What doesn’t help is Larry Stroman. He teamed up with David on his acclaimed ’90s X-Factor run. Unfortunately, it’s not the ‘90s any more, and his distorted style makes the characters look more like refugees from Marvel Apes, at times, than humans or Skrulls. It’s … not good, not good at all. Figures are distorted, exaggerated, twisted, and stripped of their differences, and not in a good way. It’s impossible for me to evaluate the work of Valentine de Landro, Nelson, and Vincenzo Cucca, who each contribute an issue; after Stroman’s work, anything looks good.
The second half of Secret Invasion is much better. The real Longshot, from Chris Claremont’s long X-Men run, is dropped into the cast, and the team’s reactions are both funny and spot on. The story is mainly an excuse to drop him and Darwin into the cast and see what happens; meanwhile, subplots aplenty advance satisfactorily, and there’s an unexpected twist at the end. Madrox’s development in particular is going in directions I didn’t expect.

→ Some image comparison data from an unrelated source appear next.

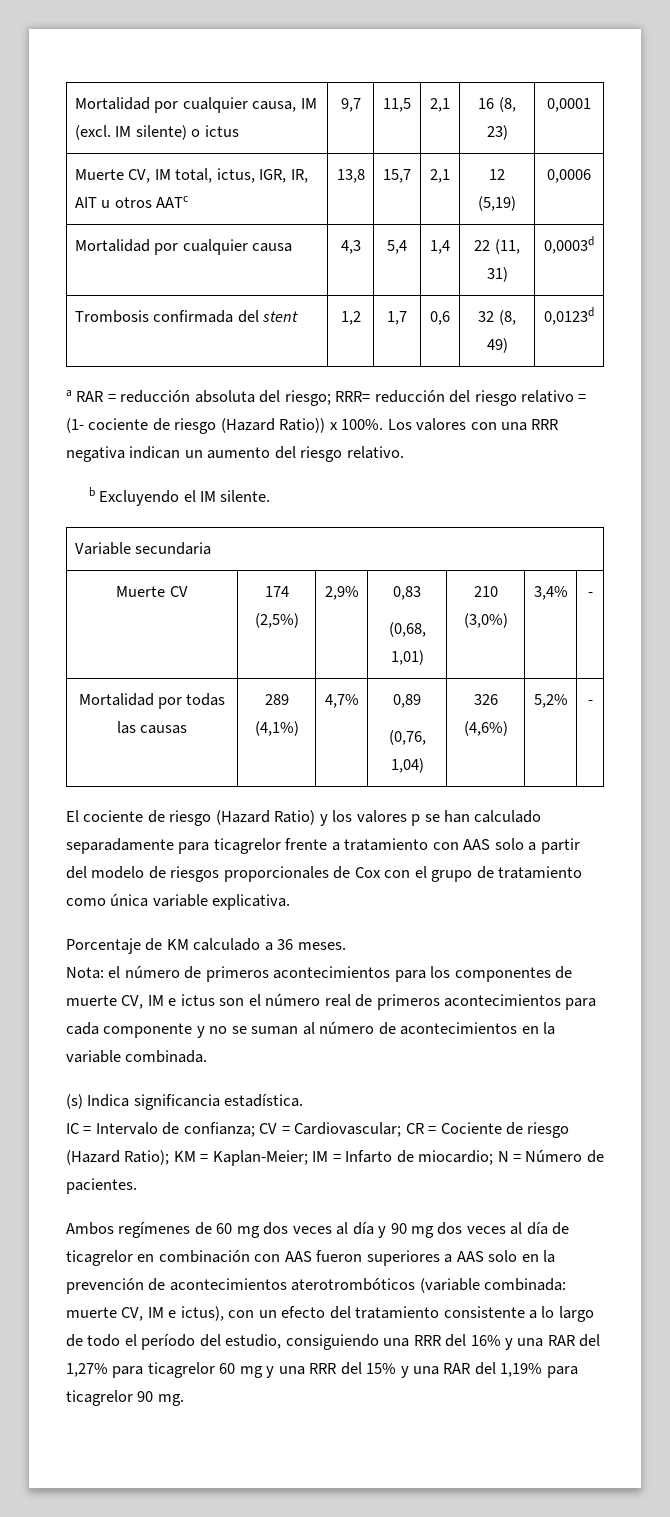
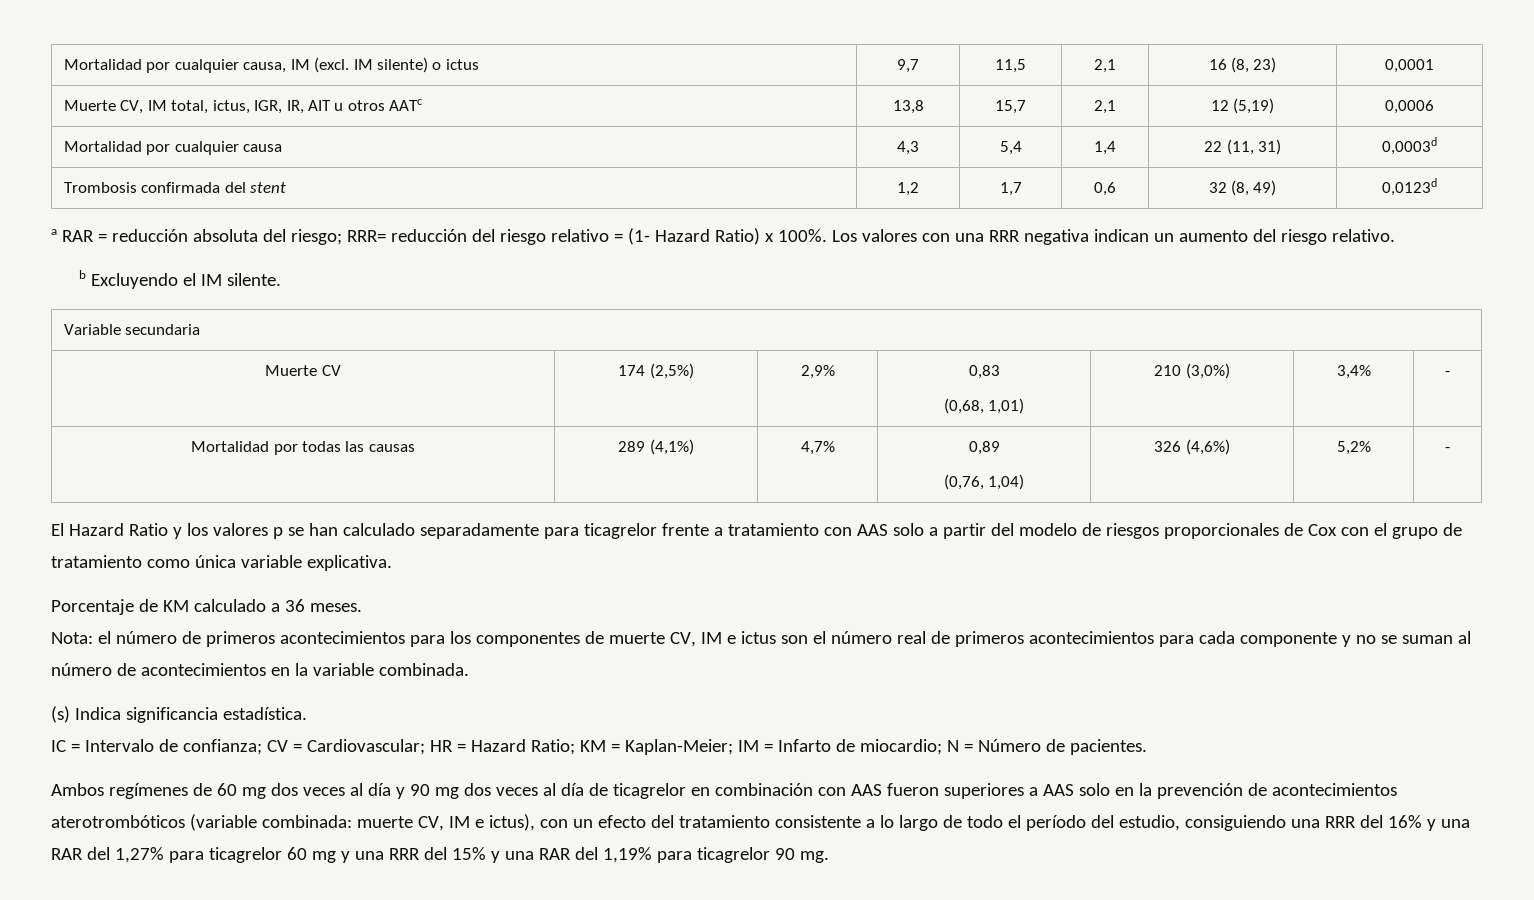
- a RAR = reducción absoluta del riesgo; RRR= reducción del riesgo relativo = (1- cociente de riesgo (Hazard Ratio)) x 100%.
+ a RAR = reducción absoluta del riesgo; RRR= reducción del riesgo relativo = (1- Hazard Ratio) x 100%.
- El cociente de riesgo (Hazard Ratio) y los valores p se han calculado separadamente para ticagrelor frente a tratamiento con AAS solo a partir del modelo de riesgos proporcionales de Cox con el grupo de tratamiento como única variable explicativa.
+ El Hazard Ratio y los valores p se han calculado separadamente para ticagrelor frente a tratamiento con AAS solo a partir del modelo de riesgos proporcionales de Cox con el grupo de tratamiento como única variable explicativa.
- IC = Intervalo de confianza; CV = Cardiovascular; CR = Cociente de riesgo (Hazard Ratio); KM = Kaplan-Meier; IM = Infarto de miocardio; N = Número de pacientes.
+ IC = Intervalo de confianza; CV = Cardiovascular; HR = Hazard Ratio; KM = Kaplan-Meier; IM = Infarto de miocardio; N = Número de pacientes.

Secret Invasion is a poor jumping-on point for new readers, not so much because it would leave them confused but because they would be put off by Stroman’s art or grow attached characters who might not be around for much longer (Darwin and Longshot). Even She-Hulk readers are unlikely, I think, to jump over to X-Factor, even if it’s continuing after She-Hulk has been cancelled. But it’s another of those books that reward the readers, the ones who are watching the development of the characters and appreciate all those character jokes.
The value of Secret Invasion lies not so much in its intrinsic qualities as it does in how Peter David manages to get excellent returns on a cast and idea I wouldn’t have bet would last a year. And that’s so amazing we lose track of how amazing it is.